Similarly, we can do the opposite. We can be given a function and, in order to easily graph it, we can extract a basic function if we can tell how the equation was manipulated using transformations. Now, all that sounds complicated but it's not really. First, let's talk about the various kinds of transformations.
Horizontal Shifts
If we have a graph, we can shift it either left or right. Since we are talking about the x-direction (or negative x-direction), it makes sense that we will do something with the x-variable, right? And that's exactly what we do. If we are given a function \(f(x)\), we shift it horizontally as follows.
Figure 1 - Shift Right [built with GeoGebra]
Shift Right
Shifting to the right (positive x-direction) \(a\) units, we make a new function \(g(x)=f(x-a)\). So, for example, if we have \(f(x)=x^3\), we can shift this three units to the right by writing \(g(x)=f(x-3)\). Figure 1 shows both \(f(x)\) and \(g(x)\) on the same set of axes.

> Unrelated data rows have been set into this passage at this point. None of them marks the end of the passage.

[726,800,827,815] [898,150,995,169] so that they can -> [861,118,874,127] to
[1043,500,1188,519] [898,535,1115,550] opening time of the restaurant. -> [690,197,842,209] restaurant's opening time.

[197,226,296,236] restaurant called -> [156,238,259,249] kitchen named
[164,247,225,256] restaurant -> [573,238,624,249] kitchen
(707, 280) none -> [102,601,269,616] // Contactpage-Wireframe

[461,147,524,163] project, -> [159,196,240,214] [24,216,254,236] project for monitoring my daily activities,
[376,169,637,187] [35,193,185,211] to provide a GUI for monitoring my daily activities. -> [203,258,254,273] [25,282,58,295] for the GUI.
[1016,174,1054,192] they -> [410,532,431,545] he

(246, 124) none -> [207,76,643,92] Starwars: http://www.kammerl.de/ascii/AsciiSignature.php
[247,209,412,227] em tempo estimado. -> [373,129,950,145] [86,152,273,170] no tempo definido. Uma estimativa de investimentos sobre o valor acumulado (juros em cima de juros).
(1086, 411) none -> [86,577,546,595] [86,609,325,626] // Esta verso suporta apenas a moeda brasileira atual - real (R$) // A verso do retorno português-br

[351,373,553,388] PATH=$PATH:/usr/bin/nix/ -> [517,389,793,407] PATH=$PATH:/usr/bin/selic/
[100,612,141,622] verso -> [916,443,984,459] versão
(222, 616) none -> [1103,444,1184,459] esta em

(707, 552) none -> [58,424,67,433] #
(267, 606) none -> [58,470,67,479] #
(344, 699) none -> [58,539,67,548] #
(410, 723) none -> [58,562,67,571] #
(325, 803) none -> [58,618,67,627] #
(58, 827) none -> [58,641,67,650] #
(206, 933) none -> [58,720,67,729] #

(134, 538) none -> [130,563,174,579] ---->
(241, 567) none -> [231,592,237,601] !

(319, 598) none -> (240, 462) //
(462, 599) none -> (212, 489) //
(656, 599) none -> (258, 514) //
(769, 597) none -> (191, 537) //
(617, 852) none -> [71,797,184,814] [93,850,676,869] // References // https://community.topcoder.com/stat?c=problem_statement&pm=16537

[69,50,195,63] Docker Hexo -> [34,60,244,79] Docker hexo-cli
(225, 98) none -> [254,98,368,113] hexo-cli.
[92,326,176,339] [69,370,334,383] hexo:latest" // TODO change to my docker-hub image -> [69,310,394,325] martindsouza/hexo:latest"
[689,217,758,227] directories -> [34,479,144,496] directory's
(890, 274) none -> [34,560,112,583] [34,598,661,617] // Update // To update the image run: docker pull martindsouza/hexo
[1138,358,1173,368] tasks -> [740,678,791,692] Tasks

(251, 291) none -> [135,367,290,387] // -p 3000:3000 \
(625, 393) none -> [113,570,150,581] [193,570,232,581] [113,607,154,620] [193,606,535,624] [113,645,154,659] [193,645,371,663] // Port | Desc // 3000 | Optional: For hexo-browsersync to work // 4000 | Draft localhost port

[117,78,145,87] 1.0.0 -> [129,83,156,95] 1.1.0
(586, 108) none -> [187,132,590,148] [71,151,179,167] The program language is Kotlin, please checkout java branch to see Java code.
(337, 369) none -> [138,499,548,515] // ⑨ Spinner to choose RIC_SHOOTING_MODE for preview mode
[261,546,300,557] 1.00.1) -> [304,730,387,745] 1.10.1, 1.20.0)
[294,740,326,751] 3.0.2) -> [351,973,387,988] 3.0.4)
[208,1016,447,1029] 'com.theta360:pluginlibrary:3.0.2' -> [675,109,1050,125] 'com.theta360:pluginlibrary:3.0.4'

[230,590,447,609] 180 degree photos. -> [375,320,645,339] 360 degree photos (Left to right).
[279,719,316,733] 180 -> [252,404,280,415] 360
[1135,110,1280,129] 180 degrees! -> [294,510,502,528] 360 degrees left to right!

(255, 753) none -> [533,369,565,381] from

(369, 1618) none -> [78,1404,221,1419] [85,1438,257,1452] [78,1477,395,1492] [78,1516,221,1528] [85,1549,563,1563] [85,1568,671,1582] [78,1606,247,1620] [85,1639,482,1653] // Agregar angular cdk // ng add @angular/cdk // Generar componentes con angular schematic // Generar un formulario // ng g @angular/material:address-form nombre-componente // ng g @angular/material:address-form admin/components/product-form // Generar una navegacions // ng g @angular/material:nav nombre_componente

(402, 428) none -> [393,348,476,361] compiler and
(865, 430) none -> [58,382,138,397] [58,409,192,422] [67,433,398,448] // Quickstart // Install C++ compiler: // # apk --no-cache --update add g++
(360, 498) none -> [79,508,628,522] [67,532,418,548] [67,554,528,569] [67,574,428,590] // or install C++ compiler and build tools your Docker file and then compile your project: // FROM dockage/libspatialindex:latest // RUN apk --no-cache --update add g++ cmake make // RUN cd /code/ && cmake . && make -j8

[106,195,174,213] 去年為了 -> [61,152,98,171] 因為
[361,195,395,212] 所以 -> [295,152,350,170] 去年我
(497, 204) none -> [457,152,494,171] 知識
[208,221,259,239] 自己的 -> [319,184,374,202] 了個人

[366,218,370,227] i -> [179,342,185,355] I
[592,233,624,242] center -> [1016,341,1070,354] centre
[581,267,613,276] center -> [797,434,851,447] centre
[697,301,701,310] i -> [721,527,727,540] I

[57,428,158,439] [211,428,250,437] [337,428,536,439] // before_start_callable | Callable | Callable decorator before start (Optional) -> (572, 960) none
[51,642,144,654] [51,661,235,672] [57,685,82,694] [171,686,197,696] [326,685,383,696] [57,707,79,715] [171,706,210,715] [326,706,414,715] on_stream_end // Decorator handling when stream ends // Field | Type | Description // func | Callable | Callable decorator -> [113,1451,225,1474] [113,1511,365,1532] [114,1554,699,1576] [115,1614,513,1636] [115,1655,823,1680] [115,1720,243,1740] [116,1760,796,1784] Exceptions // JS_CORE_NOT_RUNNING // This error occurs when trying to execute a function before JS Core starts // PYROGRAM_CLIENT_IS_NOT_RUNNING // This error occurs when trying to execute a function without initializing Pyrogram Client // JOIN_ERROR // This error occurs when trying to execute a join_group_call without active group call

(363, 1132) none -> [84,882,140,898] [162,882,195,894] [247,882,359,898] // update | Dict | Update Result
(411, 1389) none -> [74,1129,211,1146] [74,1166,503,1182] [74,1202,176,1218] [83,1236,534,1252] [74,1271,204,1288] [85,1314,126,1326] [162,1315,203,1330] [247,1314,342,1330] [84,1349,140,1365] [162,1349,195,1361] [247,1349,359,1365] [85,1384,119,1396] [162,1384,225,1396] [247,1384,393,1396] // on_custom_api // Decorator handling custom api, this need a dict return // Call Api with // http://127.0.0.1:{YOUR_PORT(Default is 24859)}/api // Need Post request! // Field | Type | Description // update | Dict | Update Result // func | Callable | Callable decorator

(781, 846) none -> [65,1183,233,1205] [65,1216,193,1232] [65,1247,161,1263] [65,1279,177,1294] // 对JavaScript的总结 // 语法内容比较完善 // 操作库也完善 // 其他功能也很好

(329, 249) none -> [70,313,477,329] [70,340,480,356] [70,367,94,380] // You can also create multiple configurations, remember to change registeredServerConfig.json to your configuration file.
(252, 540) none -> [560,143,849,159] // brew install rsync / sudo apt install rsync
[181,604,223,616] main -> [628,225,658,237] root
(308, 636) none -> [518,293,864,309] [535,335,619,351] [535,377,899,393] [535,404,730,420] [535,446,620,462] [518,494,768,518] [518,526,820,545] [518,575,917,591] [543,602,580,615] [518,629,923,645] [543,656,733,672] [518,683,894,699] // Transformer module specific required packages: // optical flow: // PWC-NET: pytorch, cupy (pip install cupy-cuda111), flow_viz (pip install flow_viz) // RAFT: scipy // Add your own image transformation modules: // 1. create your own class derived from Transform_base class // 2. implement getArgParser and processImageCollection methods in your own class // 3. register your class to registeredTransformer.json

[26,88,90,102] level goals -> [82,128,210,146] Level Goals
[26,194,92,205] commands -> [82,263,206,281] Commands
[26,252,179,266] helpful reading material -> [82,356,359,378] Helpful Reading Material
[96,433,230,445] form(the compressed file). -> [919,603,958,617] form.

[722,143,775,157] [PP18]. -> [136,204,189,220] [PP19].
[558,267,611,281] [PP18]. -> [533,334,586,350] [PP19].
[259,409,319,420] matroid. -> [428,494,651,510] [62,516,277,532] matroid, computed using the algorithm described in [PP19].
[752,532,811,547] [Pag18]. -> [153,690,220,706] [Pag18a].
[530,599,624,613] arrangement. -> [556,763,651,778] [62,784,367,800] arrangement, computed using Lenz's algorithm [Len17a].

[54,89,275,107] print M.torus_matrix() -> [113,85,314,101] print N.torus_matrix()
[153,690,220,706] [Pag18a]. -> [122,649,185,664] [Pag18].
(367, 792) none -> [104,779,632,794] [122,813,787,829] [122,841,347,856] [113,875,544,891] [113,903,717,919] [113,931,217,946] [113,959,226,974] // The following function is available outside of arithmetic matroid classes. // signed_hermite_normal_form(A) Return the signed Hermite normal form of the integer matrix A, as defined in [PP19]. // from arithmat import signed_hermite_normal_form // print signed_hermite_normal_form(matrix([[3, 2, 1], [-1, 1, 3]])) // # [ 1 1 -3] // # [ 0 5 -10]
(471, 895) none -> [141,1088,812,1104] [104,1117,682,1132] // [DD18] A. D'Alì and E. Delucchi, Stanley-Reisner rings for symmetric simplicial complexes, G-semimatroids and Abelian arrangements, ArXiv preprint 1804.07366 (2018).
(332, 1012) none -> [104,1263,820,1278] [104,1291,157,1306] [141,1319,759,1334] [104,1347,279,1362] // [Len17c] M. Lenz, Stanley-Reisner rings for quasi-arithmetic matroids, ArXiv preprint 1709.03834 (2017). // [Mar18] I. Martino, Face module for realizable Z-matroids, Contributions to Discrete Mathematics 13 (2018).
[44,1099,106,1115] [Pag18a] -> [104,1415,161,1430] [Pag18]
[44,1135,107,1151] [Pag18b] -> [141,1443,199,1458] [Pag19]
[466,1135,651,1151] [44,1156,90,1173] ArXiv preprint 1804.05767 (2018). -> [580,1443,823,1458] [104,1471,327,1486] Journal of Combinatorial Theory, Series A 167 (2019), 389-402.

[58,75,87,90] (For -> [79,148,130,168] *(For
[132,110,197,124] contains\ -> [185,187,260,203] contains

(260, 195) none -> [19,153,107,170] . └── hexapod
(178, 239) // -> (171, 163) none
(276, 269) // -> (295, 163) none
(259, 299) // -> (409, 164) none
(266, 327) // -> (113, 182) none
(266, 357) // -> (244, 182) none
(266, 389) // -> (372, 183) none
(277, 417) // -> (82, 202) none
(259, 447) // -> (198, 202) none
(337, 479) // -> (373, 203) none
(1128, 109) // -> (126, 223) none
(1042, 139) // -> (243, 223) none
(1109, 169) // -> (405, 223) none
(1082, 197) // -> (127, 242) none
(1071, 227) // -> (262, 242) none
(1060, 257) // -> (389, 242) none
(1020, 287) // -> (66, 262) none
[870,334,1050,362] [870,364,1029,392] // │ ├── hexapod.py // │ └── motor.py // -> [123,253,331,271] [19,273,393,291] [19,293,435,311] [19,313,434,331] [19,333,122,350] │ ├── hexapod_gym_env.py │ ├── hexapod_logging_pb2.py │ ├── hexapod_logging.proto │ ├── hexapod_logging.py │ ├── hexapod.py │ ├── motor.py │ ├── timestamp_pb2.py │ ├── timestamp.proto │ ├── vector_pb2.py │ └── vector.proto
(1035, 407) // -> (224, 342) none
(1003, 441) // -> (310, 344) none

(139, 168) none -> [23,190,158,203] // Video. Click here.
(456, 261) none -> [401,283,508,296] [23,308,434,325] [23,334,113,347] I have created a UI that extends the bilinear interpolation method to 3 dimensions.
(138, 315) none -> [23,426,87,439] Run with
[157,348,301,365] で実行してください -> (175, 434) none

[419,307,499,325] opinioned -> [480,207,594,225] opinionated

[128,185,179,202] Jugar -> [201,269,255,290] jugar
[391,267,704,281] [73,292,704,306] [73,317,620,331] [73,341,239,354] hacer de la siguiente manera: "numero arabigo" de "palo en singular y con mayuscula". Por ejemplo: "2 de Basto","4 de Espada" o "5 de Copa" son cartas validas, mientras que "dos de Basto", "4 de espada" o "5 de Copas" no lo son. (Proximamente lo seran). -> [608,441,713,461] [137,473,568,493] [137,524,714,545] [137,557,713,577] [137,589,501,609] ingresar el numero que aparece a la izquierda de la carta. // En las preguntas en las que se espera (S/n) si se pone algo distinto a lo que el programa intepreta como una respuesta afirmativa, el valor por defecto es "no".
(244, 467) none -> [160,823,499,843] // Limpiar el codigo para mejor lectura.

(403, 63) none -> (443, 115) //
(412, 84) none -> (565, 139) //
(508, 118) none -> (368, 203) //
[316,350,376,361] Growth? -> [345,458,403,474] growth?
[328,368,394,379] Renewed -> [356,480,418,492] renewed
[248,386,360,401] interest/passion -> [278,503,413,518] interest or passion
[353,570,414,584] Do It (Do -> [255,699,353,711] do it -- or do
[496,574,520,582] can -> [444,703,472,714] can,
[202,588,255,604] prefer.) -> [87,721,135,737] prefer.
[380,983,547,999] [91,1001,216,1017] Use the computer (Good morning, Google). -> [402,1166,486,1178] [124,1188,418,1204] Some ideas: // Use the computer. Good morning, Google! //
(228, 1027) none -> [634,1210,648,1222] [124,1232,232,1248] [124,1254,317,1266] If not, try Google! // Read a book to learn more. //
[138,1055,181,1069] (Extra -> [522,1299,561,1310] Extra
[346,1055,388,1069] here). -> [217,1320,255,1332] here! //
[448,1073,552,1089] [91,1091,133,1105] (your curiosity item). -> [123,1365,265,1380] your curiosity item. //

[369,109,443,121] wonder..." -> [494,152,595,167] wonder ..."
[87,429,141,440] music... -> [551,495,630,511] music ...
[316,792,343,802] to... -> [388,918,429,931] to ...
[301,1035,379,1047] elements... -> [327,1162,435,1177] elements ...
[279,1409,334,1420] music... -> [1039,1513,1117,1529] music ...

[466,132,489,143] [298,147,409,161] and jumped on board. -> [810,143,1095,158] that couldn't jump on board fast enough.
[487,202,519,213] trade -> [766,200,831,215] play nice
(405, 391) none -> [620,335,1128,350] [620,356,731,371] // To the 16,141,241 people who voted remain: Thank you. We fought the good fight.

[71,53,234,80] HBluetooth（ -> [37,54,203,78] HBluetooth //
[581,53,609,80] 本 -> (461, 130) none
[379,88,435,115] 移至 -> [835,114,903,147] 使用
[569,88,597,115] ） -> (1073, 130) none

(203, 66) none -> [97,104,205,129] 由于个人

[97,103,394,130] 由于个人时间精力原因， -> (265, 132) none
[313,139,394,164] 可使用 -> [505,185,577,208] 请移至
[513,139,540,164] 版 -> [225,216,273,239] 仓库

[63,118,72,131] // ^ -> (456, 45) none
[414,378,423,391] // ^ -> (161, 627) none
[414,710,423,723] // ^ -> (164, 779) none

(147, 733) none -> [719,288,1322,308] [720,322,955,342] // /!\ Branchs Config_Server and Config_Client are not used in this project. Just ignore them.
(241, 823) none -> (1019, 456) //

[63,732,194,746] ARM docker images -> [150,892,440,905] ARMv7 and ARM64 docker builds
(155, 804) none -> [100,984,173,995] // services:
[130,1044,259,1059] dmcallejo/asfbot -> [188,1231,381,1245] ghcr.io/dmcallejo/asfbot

Figure 2 - Shift Left [built with GeoGebra]
Shift Left
Similarly, we shift to the left \(b\) units by adding \(b\) to \(x\) to get a new function. Using the same example as above, given that \(f(x)=x^3\) and we want to shift to the left two units, we get \(h(x) = f(x+2) = (x+2)^3\). Figure 2 shows both \(f(x)\) and \(h(x)\) on the same set of axes.
More on Horizontal Shifts
Another way to think about horizontal shifts is to think about the sign of \(a\). We can use one equation to represent horizontal shifts.
For \(f(x+a)\),
if \(a \gt 0\), we shift left,
if \( a \lt 0 \), we shift right.
Now, if you are like me you might be thinking, wait, going right on the x-axis is in the positive direction, so shouldn't we ADD 3 instead of subtract 3? There are several ways to think about this but the one that helps me the most is that if we think about the graph \(f(x)\), we move the AXES to the left 3 units. We do not really move the graph. So, when we shift to the right, we shift the axes to the left, which is the negative direction. If you are not convinced, check a few points on the graphs and then you should see that the equations are correct.
Vertical Shifts
Vertical shifts make a bit more intuitive sense than horizontal shifts, as you will see. We will continue to work with the cubic function, \(f(x)=x^3\).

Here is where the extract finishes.